Can a Lawful Permanent Resident (LPR) be denied reentry into the U.S.?

The short answer is that Lawful Permanent Resident's (LPR) convicted of certain crimes cannot be denied reentry into the U.S., although they will be referred to an Immigration Hearing to determine deportability. Once a determination of deportability has been made, the LPR status is revoked, and a deportation order handed down. Obviously, once such an order has been issued, a former LPR would not be allowed entry into the U.S. after any subsequent trip out of the U.S. unless a Waiver of Inadmissibility (I-192) is granted or if a Port Director approves a temporary parole (usually for humanitarian purposes). The legal grounds for removal of LPR status are found in the Immigration and Nationality Act, Section 237.
An LPR remains an LPR until an immigration judge makes a determination that they are no longer an LPR. All LPRs have the legal right to a hearing before an immigration judge.
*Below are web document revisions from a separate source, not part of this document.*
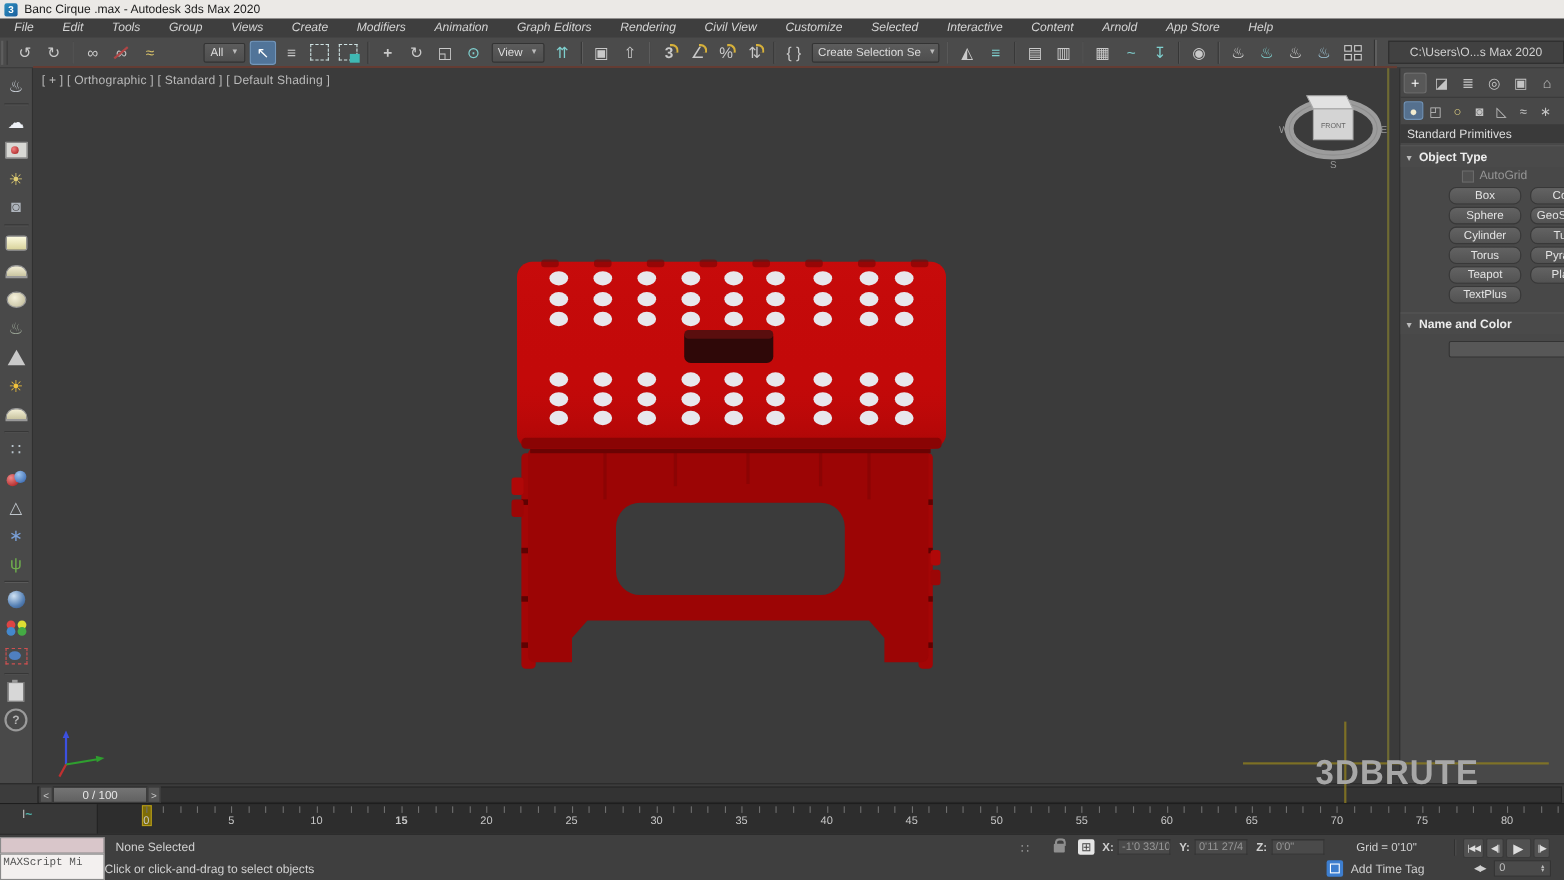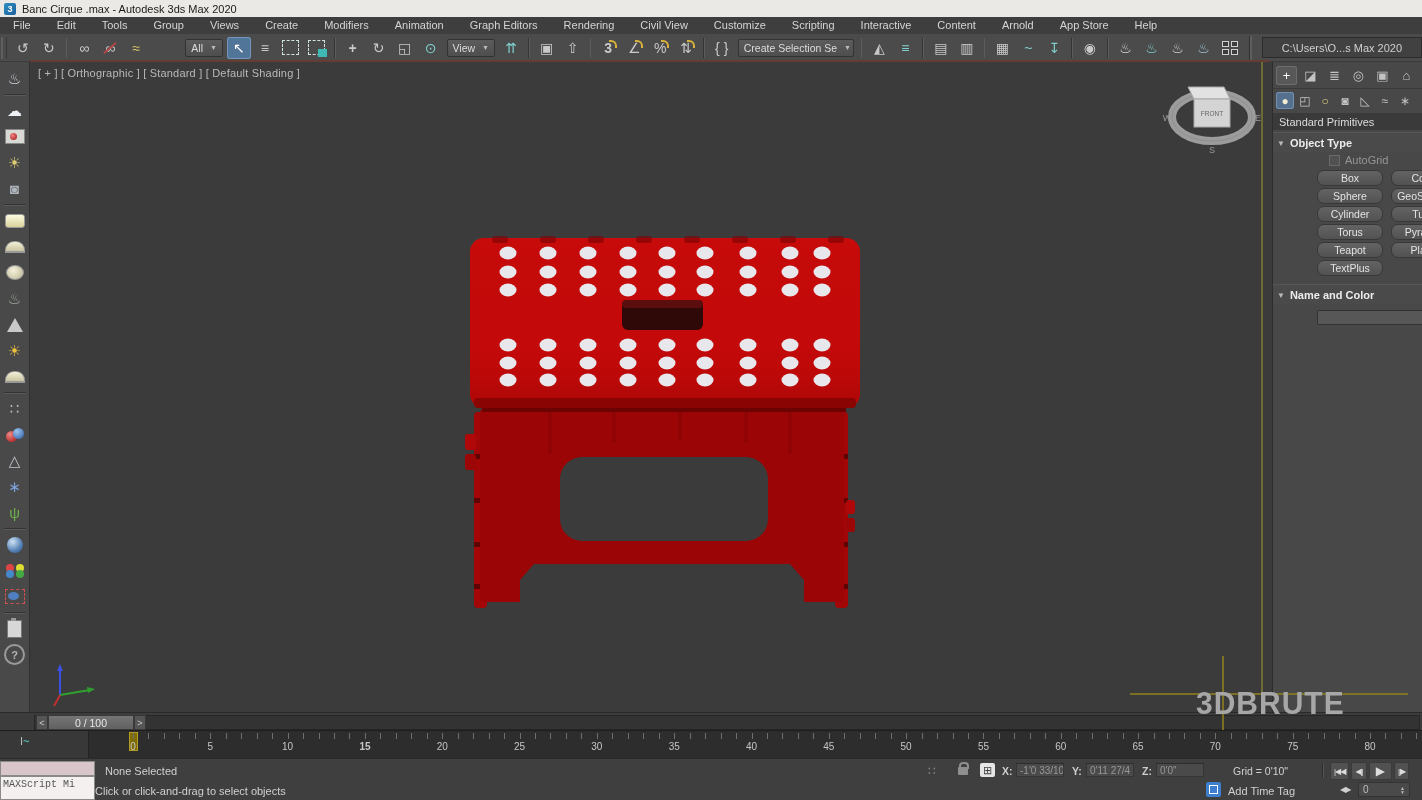--- a/index.html
+++ b/index.html
@@ -11,7 +11,7 @@
   .appbadge{width:12px;height:12px;background:linear-gradient(135deg,#2d8fbe,#1b5f9e);color:#fff;font-weight:bold;
             font-size:9px;display:flex;align-items:center;justify-content:center;border-radius:2px;}
   
-  .menubar{position:absolute;left:0;top:17px;width:1422px;height:17px;background:#3e3e3e;display:flex;align-items:center;}
+  .menubar{position:absolute;left:0;top:17px;width:1422px;height:17px;background:#3e3e3e;display:flex;align-items:center;font-style:italic;}
   .mitem{padding:0 13px;color:#d4d4d4;font-size:11px;line-height:17px;white-space:nowrap;}
   
   .toolbar{position:absolute;left:0;top:34px;width:1422px;height:27px;background:#4b4b4b;display:flex;align-items:center;

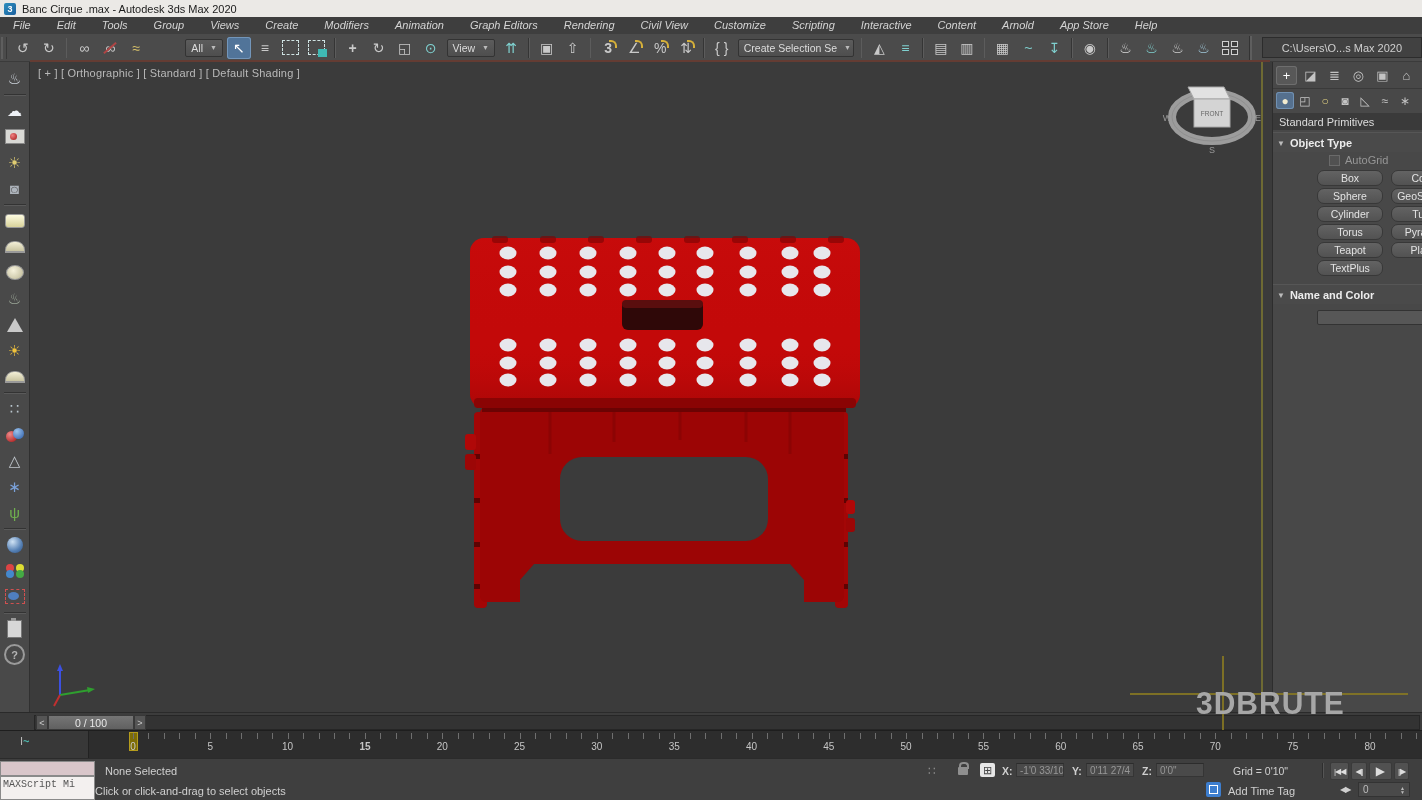--- a/index.html
+++ b/index.html
@@ -156,7 +156,7 @@
     <span class="mitem">Rendering</span>
     <span class="mitem">Civil View</span>
     <span class="mitem">Customize</span>
-    <span class="mitem">Scripting</span>
+    <span class="mitem">Selected</span>
     <span class="mitem">Interactive</span>
     <span class="mitem">Content</span>
     <span class="mitem">Arnold</span>

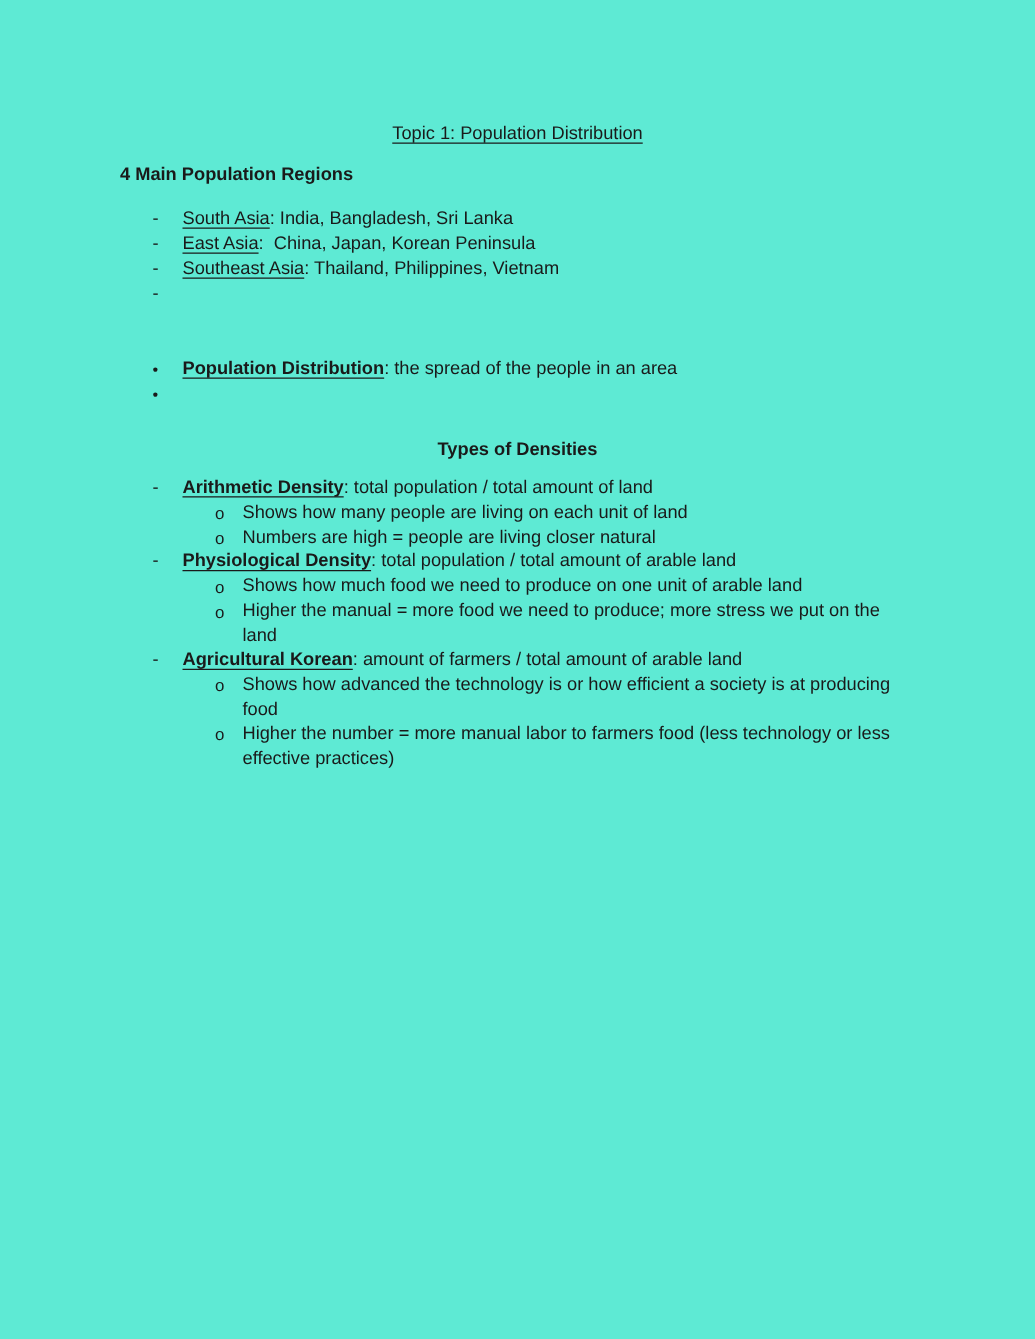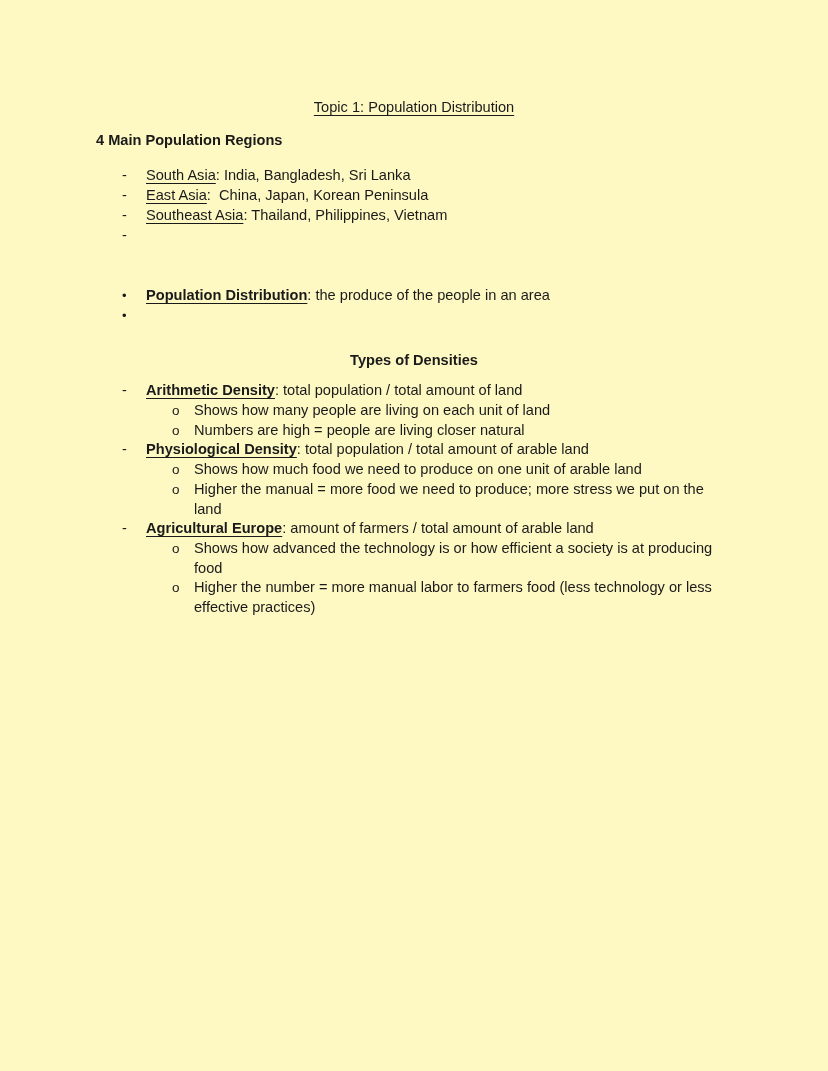--- a/index.html
+++ b/index.html
@@ -6,7 +6,7 @@
   .page{
     position:relative;
     width:828px;height:1071px;
-    background:#fef9c3;
+    background:#5eead4;
     color:#1a1a1a;
     font-family:"Liberation Sans",sans-serif;
     font-size:14.6px;

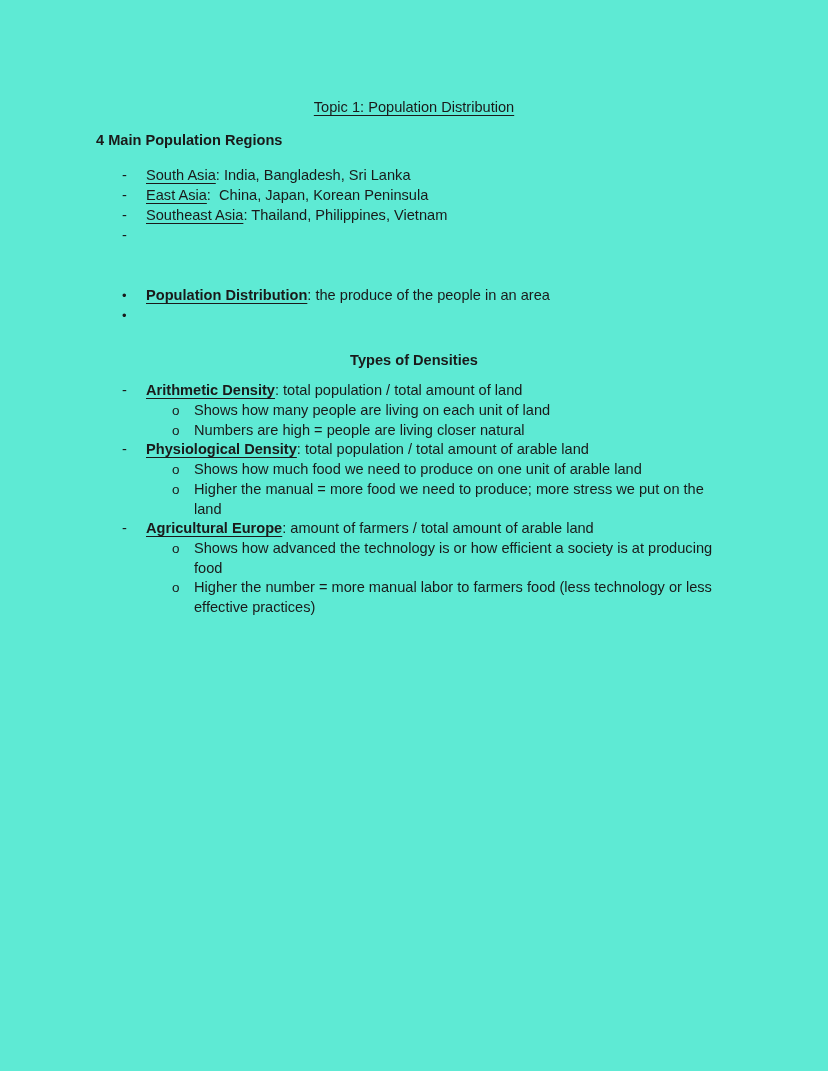--- a/index.html
+++ b/index.html
@@ -80,7 +80,7 @@
   <div class="list defs">
     <div class="row">
       <span class="mk bullet-mk">•</span>
-      <p class="txt"><span class="bu">Population Distribution</span><span class="sep">: </span><span>the produce of the people in an area</span></p>
+      <p class="txt"><span class="bu">Population Distribution</span><span class="sep">: </span><span>the spread of the people in an area</span></p>
     </div>
     <div class="row">
       <span class="mk bullet-mk">•</span>

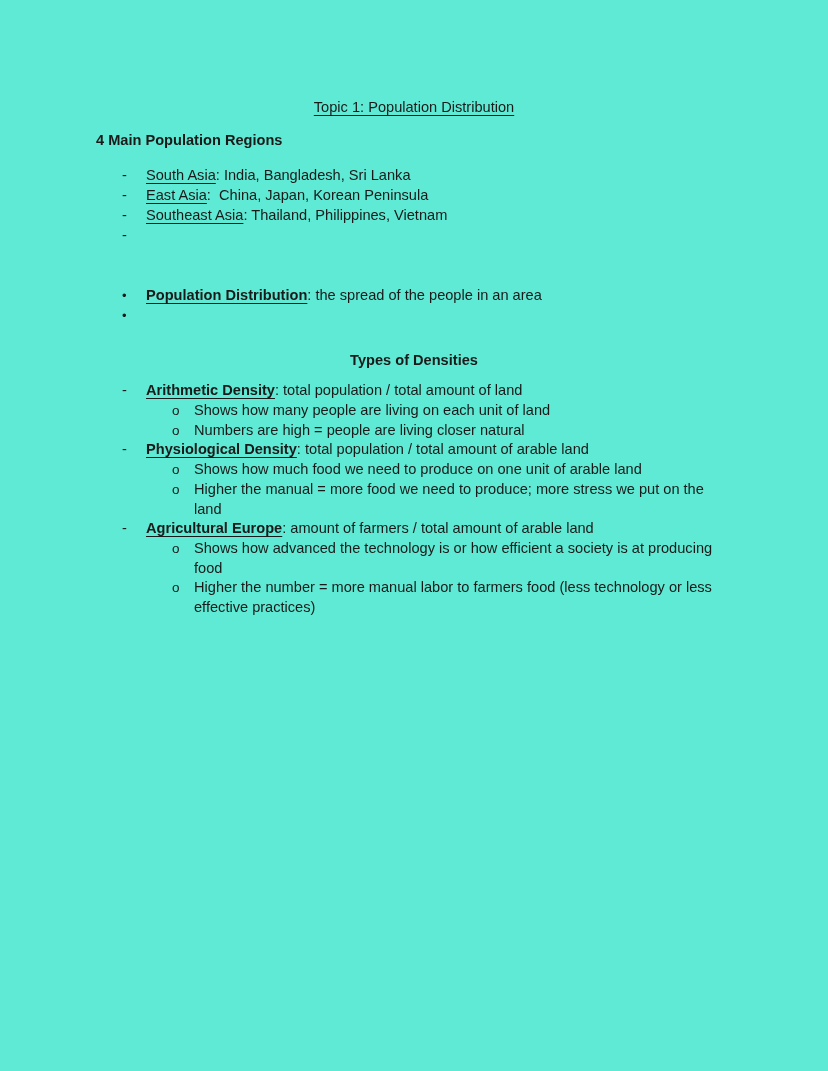--- a/index.html
+++ b/index.html
@@ -119,7 +119,7 @@
 
     <div class="row">
       <span class="mk">-</span>
-      <p class="txt"><span class="bu">Agricultural Europe</span><span class="sep">: </span><span>amount of farmers / total amount of arable land</span></p>
+      <p class="txt"><span class="bu">Agricultural Korean</span><span class="sep">: </span><span>amount of farmers / total amount of arable land</span></p>
     </div>
     <div class="row l2">
       <span class="mk">o</span>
Office. A place where people work, etc.

An LPR, in the place of where I work, was sent back to Manila after she attempted to enter as an LPR after she was away for more than 1 year. CBP determined her then and there, abandonment of her LPR status and was not allowed entry into JFK. I'm hoping that's clear enough.

"Our office?"

https://help.cbp.gov/app/answers/detail/a_id/932/kw/LPR%20inadmissibility

Can a Lawful Permanent Resident (LPR) be denied reentry into the U.S.?

The short answer is that Lawful Permanent Resident's (LPR) convicted of certain crimes cannot be denied reentry into the U.S., although they will be referred to an Immigration Hearing to determine deportability. Once a determination of deportability has been made, the LPR status is revoked, and a deportation order handed down. Obviously, once such an order has been issued, a former LPR would not be allowed entry into the U.S. after any subsequent trip out of the U.S. unless a Waiver of Inadmissibility (I-192) is granted or if a Port Director approves a temporary parole (usually for humanitarian purposes). The legal grounds for removal of LPR status are found in the Immigration and Nationality Act, Section 237.
An LPR remains an LPR until an immigration judge makes a determination that they are no longer an LPR. All LPRs have the legal right to a hearing before an immigration judge.

Her inadmissability was not based on "certain crimes".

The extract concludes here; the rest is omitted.